Listed records
+---+

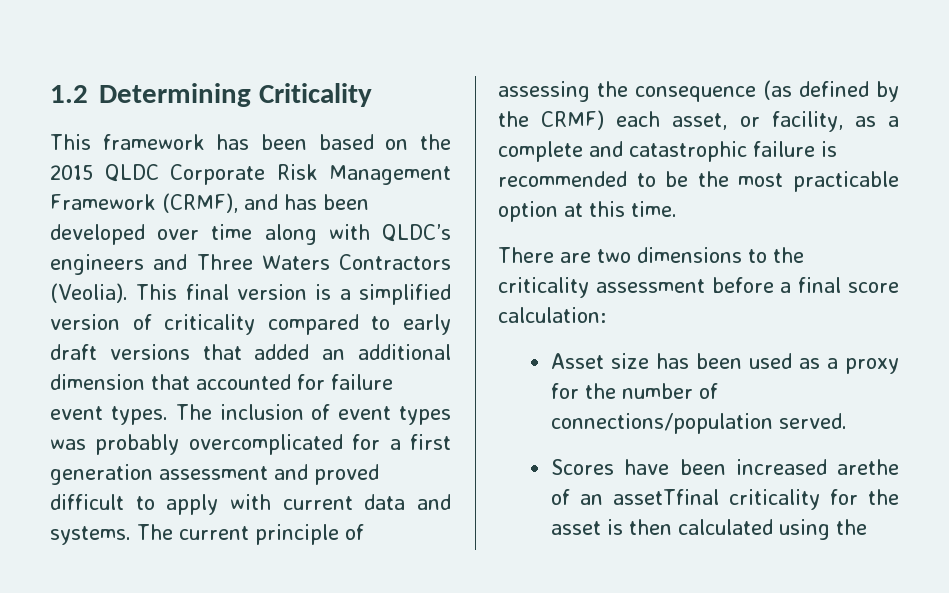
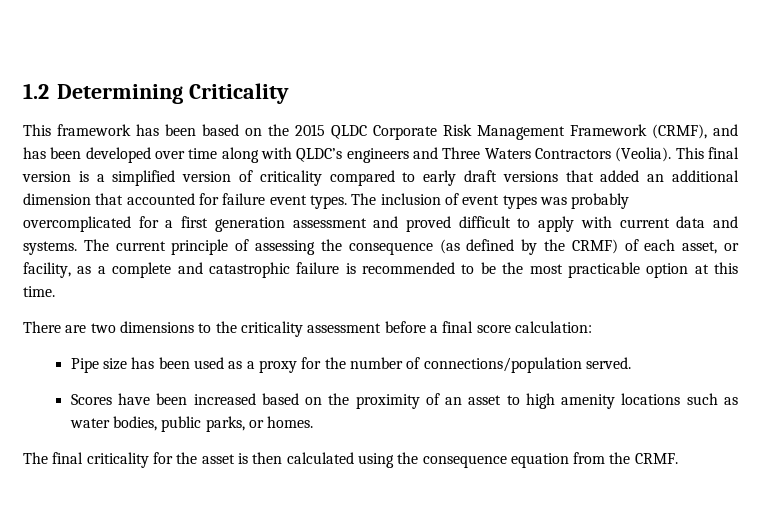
- The current principle of assessing the consequence (as defined by the CRMF) each asset, or facility, as a complete and catastrophic failure is recommended to be the most practicable option at this time.
+ The current principle of assessing the consequence (as defined by the CRMF) of each asset, or facility, as a complete and catastrophic failure is recommended to be the most practicable option at this time.
- Asset size has been used as a proxy for the number of connections/population served.
+ Pipe size has been used as a proxy for the number of connections/population served.
- Scores have been increased arethe of an assetTfinal criticality for the asset is then calculated using the
+ Scores have been increased based on the proximity of an asset to high amenity locations such as water bodies, public parks, or homes.
+ The final criticality for the asset is then calculated using the consequence equation from the CRMF.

+---+

Problem description
Write out exactly the lines starting with the one that holds "- Scores have" and running through the last line above.

Solution to the exercise
- Scores have been increased arethe of an assetTfinal criticality for the asset is then calculated using the
+ Scores have been increased based on the proximity of an asset to high amenity locations such as water bodies, public parks, or homes.
+ The final criticality for the asset is then calculated using the consequence equation from the CRMF.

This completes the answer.